▶ Task description
An exact transcription of all the data is required; the pictures are to be left out.
**** Data extract
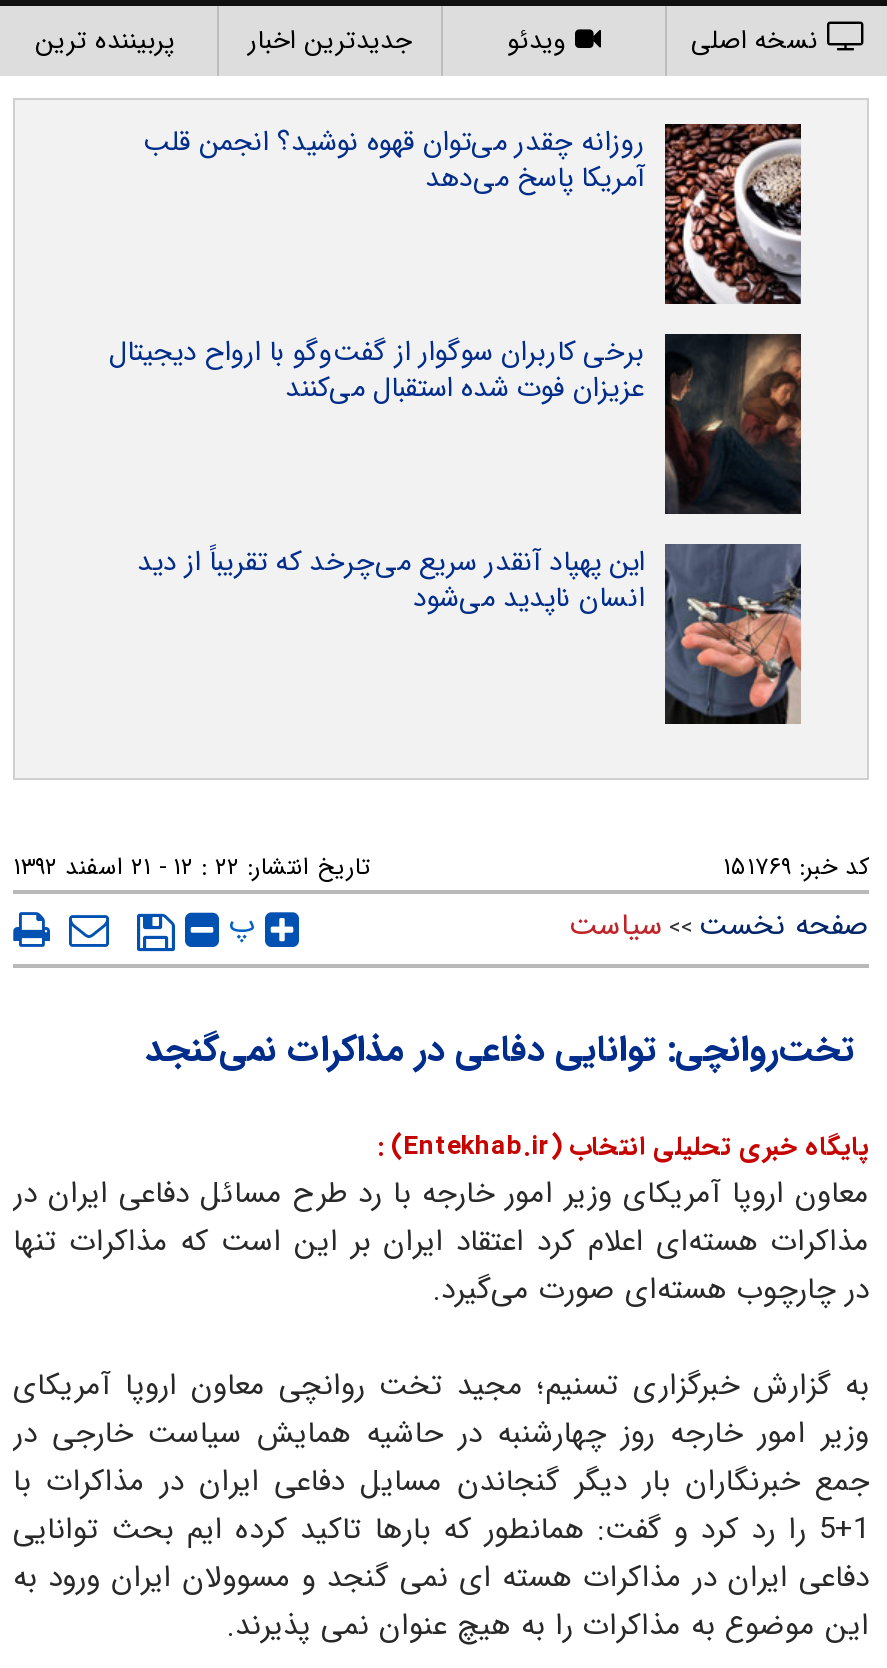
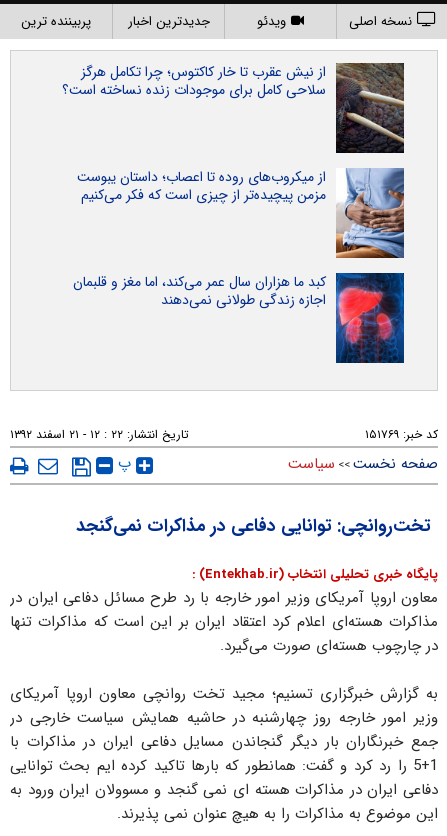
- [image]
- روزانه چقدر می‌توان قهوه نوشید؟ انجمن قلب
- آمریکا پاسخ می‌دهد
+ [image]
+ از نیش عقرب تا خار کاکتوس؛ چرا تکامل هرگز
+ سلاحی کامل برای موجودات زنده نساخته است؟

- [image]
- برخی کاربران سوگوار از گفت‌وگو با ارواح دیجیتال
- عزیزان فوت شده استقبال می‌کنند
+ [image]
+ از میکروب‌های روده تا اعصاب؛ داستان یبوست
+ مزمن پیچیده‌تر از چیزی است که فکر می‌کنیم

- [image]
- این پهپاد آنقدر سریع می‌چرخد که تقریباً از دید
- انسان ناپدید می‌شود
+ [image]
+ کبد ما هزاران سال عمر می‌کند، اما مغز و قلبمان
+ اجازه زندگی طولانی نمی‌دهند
********
▶ Answer to this exercise
- [image]
- روزانه چقدر می‌توان قهوه نوشید؟ انجمن قلب
- آمریکا پاسخ می‌دهد
+ [image]
+ از نیش عقرب تا خار کاکتوس؛ چرا تکامل هرگز
+ سلاحی کامل برای موجودات زنده نساخته است؟

- [image]
- برخی کاربران سوگوار از گفت‌وگو با ارواح دیجیتال
- عزیزان فوت شده استقبال می‌کنند
+ [image]
+ از میکروب‌های روده تا اعصاب؛ داستان یبوست
+ مزمن پیچیده‌تر از چیزی است که فکر می‌کنیم

- [image]
- این پهپاد آنقدر سریع می‌چرخد که تقریباً از دید
- انسان ناپدید می‌شود
+ [image]
+ کبد ما هزاران سال عمر می‌کند، اما مغز و قلبمان
+ اجازه زندگی طولانی نمی‌دهند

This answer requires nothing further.